*Data supplied*:
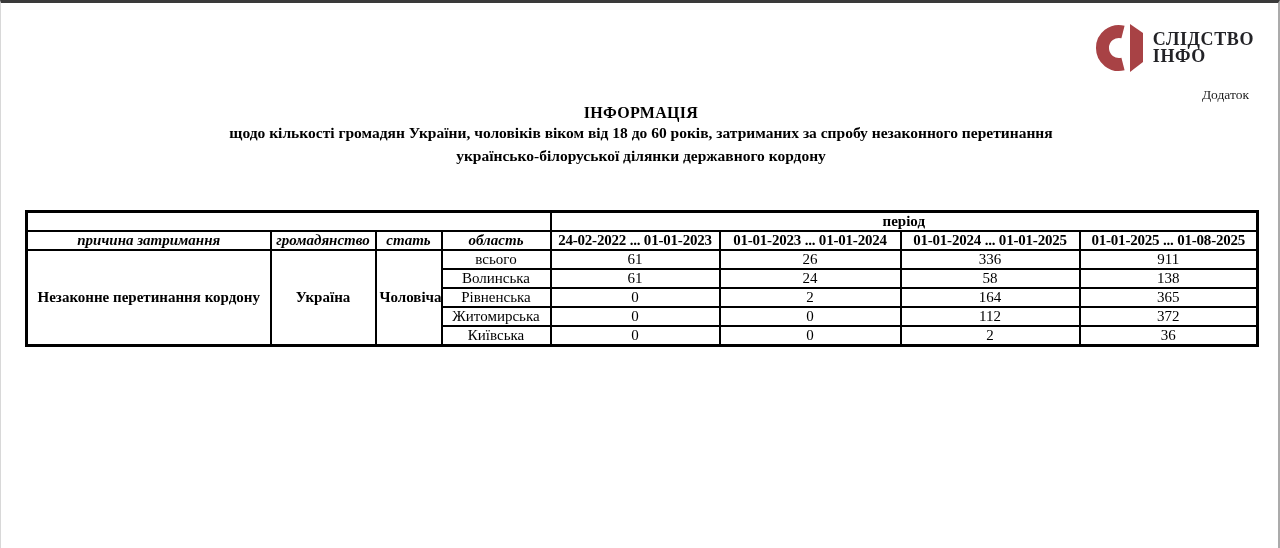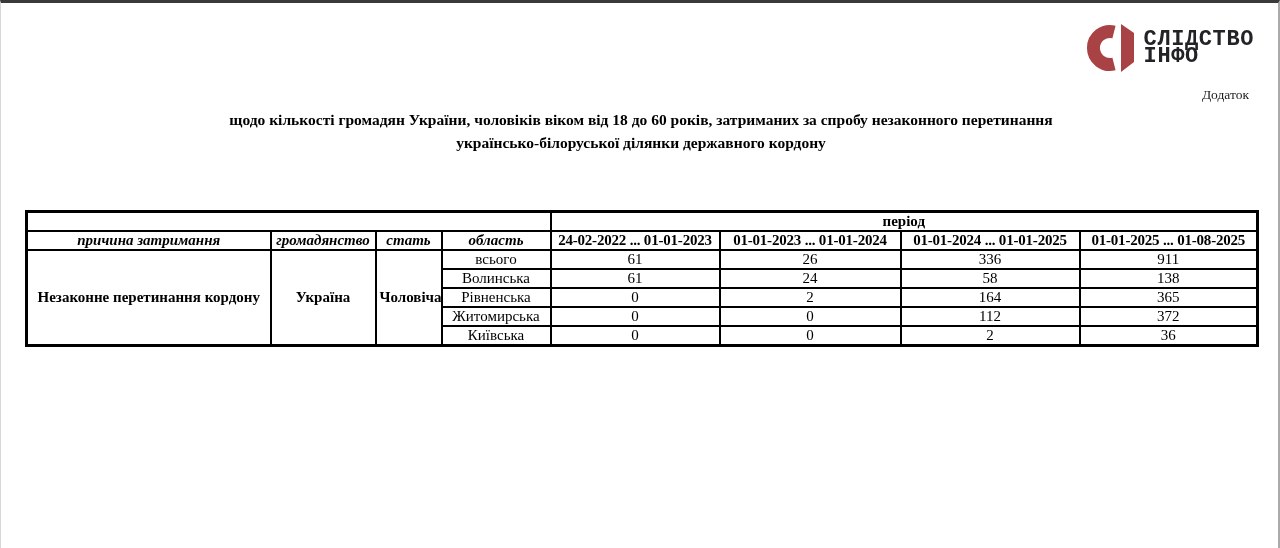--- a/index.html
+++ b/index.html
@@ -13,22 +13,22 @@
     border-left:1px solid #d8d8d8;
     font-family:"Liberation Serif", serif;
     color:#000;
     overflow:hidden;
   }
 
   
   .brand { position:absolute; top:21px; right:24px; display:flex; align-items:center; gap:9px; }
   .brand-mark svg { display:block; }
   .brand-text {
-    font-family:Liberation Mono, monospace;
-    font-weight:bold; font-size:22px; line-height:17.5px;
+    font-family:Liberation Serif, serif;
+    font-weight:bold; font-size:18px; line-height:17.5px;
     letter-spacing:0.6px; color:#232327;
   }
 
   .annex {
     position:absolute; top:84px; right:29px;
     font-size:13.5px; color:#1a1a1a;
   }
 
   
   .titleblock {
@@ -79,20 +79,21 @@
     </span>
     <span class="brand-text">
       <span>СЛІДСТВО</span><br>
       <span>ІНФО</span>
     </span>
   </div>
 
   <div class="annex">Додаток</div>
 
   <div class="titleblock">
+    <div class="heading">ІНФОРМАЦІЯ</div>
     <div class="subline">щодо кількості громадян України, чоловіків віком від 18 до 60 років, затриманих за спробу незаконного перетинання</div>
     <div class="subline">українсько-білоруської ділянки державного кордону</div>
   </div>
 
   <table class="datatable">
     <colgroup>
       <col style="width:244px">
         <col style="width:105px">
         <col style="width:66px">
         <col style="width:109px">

==

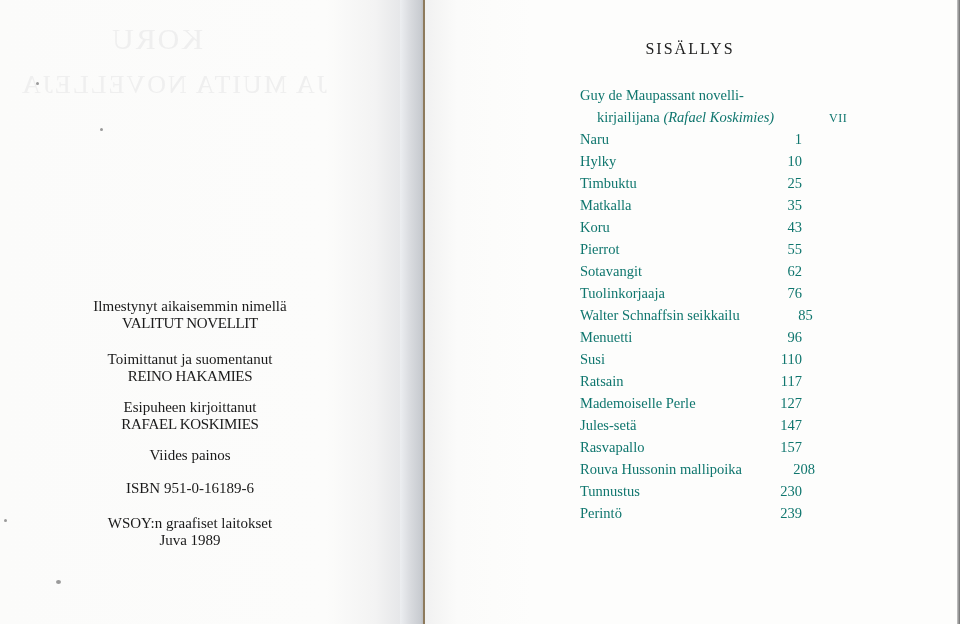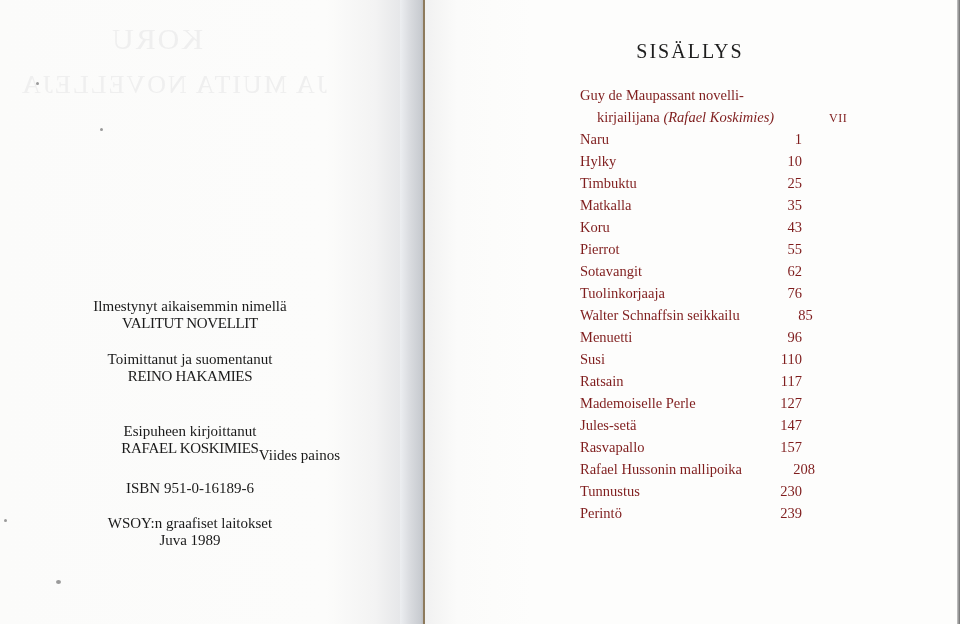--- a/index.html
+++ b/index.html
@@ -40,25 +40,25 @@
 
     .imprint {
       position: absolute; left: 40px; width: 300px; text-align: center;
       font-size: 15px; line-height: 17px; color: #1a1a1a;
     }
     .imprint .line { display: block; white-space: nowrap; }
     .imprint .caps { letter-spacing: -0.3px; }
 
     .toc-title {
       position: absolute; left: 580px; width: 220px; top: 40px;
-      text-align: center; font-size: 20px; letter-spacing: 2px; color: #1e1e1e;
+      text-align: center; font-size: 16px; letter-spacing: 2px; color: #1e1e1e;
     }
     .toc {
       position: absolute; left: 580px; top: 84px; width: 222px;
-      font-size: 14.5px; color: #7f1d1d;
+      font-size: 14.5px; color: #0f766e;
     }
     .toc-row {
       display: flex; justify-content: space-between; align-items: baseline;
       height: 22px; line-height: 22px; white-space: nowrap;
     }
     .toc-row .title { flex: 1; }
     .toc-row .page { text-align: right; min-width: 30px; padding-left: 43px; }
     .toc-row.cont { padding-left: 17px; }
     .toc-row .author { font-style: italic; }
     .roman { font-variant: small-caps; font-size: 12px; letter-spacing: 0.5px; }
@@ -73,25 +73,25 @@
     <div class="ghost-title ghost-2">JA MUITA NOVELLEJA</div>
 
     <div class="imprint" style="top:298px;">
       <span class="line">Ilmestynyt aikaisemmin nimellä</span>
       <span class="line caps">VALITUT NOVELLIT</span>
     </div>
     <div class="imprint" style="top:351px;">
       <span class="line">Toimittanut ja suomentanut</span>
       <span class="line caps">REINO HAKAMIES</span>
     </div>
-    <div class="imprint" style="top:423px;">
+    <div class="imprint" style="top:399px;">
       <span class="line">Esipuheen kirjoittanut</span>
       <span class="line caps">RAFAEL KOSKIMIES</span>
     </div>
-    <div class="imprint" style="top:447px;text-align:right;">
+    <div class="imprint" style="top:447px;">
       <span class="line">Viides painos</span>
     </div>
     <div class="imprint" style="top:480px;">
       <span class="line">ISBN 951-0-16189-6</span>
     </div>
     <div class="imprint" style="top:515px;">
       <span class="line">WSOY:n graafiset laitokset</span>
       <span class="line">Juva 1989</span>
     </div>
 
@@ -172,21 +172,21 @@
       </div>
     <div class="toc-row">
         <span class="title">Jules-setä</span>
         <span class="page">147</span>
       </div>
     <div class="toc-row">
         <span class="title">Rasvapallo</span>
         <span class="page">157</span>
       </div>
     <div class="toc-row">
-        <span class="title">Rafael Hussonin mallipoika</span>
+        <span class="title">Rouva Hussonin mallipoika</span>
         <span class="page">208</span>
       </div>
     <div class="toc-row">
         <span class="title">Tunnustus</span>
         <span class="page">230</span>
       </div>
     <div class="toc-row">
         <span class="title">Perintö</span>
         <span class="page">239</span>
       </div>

...

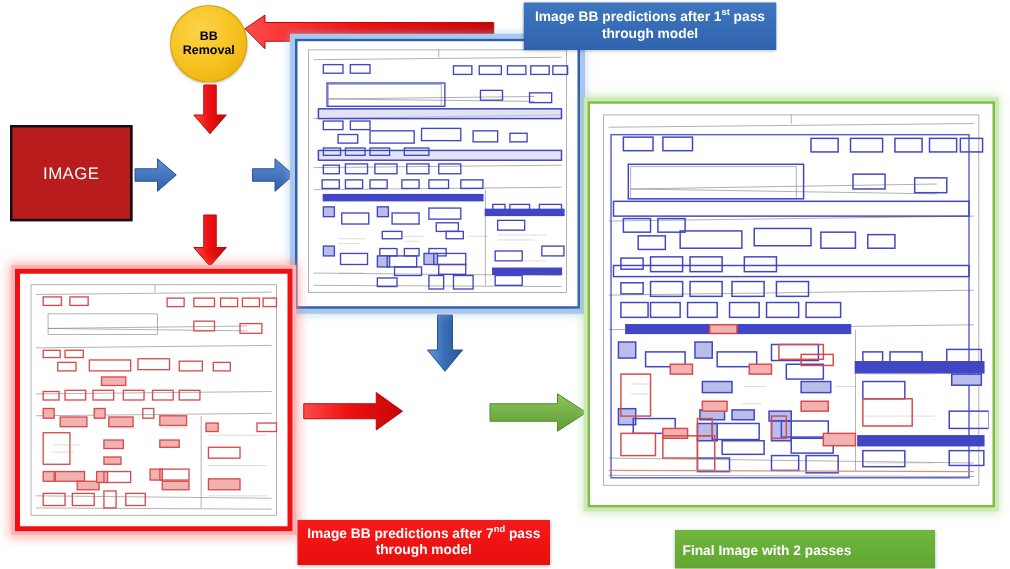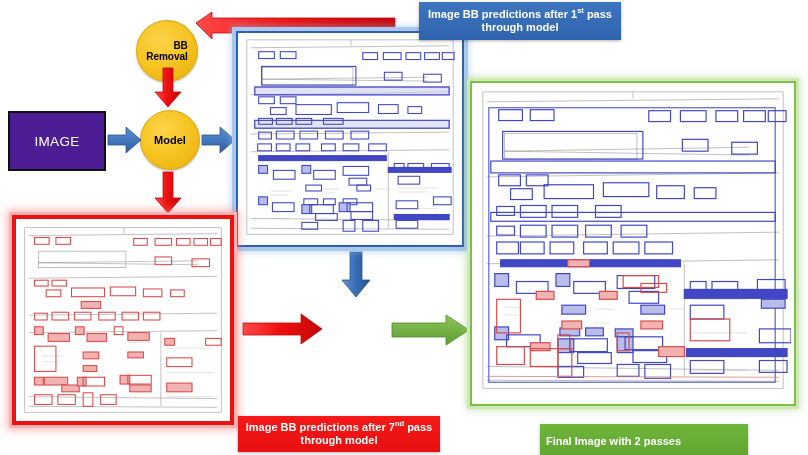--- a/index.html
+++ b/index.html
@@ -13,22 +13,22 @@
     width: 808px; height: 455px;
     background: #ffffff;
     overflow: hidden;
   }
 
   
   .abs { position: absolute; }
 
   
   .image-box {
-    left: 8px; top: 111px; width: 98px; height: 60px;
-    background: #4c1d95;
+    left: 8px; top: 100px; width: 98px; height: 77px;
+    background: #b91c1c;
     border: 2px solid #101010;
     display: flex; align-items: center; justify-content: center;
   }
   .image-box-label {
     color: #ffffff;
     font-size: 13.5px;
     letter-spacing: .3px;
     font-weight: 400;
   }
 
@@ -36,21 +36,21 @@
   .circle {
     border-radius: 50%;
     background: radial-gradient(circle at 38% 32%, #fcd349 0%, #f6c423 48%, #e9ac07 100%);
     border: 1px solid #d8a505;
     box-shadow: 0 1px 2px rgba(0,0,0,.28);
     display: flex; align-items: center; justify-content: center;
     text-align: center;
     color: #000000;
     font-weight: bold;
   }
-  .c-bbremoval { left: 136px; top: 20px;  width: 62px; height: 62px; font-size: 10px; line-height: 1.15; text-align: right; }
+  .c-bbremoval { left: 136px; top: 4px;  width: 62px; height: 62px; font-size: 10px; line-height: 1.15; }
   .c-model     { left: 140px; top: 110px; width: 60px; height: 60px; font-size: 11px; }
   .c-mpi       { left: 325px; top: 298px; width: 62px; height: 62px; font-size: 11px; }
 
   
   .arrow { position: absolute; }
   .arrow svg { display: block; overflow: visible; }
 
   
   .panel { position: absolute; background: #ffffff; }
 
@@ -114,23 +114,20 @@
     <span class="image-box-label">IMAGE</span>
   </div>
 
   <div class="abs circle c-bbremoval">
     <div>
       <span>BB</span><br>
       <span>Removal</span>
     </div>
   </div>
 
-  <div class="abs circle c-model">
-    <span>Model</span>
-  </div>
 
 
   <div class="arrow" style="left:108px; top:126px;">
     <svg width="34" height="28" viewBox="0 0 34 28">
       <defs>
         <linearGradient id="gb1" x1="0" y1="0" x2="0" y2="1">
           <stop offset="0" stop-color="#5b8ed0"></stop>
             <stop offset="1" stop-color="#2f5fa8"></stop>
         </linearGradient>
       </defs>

*Exercise description*:
Output the lines above between the one holding "color: #ffffff;" and the one holding "325px; top: 298px;", inclusive, with nothing before or after them.

*Finished exercise*:
     color: #ffffff;
     font-size: 13.5px;
     letter-spacing: .3px;
     font-weight: 400;
   }
 
@@ -36,21 +36,21 @@
   .circle {
     border-radius: 50%;
     background: radial-gradient(circle at 38% 32%, #fcd349 0%, #f6c423 48%, #e9ac07 100%);
     border: 1px solid #d8a505;
     box-shadow: 0 1px 2px rgba(0,0,0,.28);
     display: flex; align-items: center; justify-content: center;
     text-align: center;
     color: #000000;
     font-weight: bold;
   }
-  .c-bbremoval { left: 136px; top: 20px;  width: 62px; height: 62px; font-size: 10px; line-height: 1.15; text-align: right; }
+  .c-bbremoval { left: 136px; top: 4px;  width: 62px; height: 62px; font-size: 10px; line-height: 1.15; }
   .c-model     { left: 140px; top: 110px; width: 60px; height: 60px; font-size: 11px; }
   .c-mpi       { left: 325px; top: 298px; width: 62px; height: 62px; font-size: 11px; }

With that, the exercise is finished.